ECE 1746, Fall 2003, Project Suggestions

  1. Compare the performance and usability of event-based systems with thread-based systems.

    Recently there has been much work on providing efficient and scalable web service (SEDA, Capriccio, etc.). The argument seems to center around event-based programming vs. thread-based programming. In this project, students should implement a simple, static content, web-server using both methods and then compare the performance and ease of implementation of the two approaches. To simplify matters, assume that all web pages are cached in memory. Students should think carefully about their evaluation plan. For event-based programming, ask the instructor for an asynchronous I/O library.

  2. Implement a fault-tolerant large-scale distributed computation.

    Implement a large-scale distributed, perhaps scientific, algorithm of your choice. You can use an infrastructure such as QADPZ - Quite Advanced Distributed Parallel Zystem. Test the fault-tolerant behavior of your application, e.g., does the algorithm degrade gracefully if one node crashes. Modify your algorithm so that it is fault-tolerant in the face of node failure. One method of evaluation could be in terms of progress made by the application after node crashes, e.g., does the application make progress proportional to the number of surviving nodes in the system.

  3. Build a generic service that maintains consistent replicated data.

    You can assume any consistency model but for scalability reasons you may wish to choose eventual consistency where all the replicas of data eventually reach consistency but do allow intermediate, inconsistent accesses. You could use a DDS as described in the "Scalable, Distributed Data Structures for Internet Service Construction" paper in the reading list. Think about evaluation: does your system allow accesses as long as any replica is available? what is your replica selection mechanism? what about access latency and access performance?

  4. Build an application-specific replication service.

    This replication service should be tailored to an application's needs. For example, you could build a mailbox replication service such as Porcupine. Or you could implement a configuration file replication service for an application such as Mozilla.
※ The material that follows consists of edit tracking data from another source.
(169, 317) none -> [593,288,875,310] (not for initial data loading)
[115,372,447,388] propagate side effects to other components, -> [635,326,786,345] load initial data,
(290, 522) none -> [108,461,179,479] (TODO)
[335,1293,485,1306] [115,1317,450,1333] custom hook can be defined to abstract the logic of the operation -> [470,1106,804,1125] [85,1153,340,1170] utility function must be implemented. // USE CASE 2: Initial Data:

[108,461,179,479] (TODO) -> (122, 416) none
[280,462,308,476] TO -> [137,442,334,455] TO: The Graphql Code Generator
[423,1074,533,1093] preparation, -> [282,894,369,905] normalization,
An important benefit of this service should be automatic reconciliation of divergent replicas. For example, the address book in mozilla of two inconsistent replicas might be the union of the two address books. For evaluation, you could should show how much automatic reconciliation is possible compared to a generic replication service.

  5. Implement a service analogous to the Internet Indirection Infrastructure.

    The Internet Indirection Infrastructure is a powerful mechanism for separating the sender from the receiver. This approach allows building mechanisms for mobility, multicasting and anycast. The question to explore in this project is how scalable is the infrastructure. For evaluation, build a dummy application to show scalability.

  6. Implement a fast file service using the Internet Indirection Infrastructure.

    This project will build an anycast service for the Internet Indirection Infrastructure. The anycast service is essentially a replica selection service. The idea is that the best replica, in terms of some performance metric such as bandwidth or latency, is returned to the user. The service can be deployed in the wide area or for server selection in a server cluster. For evaluation, show the performance gains due to your anycast service.

  7. Implement a simple, distributed file system.

    The file system should have the equivalent of the open, close, read and write calls. The file data should be cooperatively cached and kept in more than one node. Think about and implement your consistency policy for reads and writes. Discuss how keeping data in more than one node helps to provide fault tolerance. Your evaluation could be in terms of performance improvement due to caching as well as the improved fault tolerance due to multi-node caching.

  8. Implement a prefetching web proxy.

    Prototype a caching web proxy that attempts to predict future access behavior. Implement at least two caching algorithms in the proxy and evaluate these algorithms using web server logs or traces available on the Internet.

  9. Make a distributed shared memory (DSM) system.

    The idea is that processes running on different machines should be able to share an address space. Two existing DSM systems you can read about are Ivy and Treadmarks. You should have caching. Think about your consistency policy. For evaluation, you should have a program that can take good advantage of your DSM.

In all these projects, think about using an event-driven architecture for the servers that implement your service. The instructor will explain in class how servers can be designed using this architecture. Second, you will get extra points for your project if you evaluate your system in a wide-area testbed such as Netbed. Ask the instructor for more details about getting access to the infrastructure.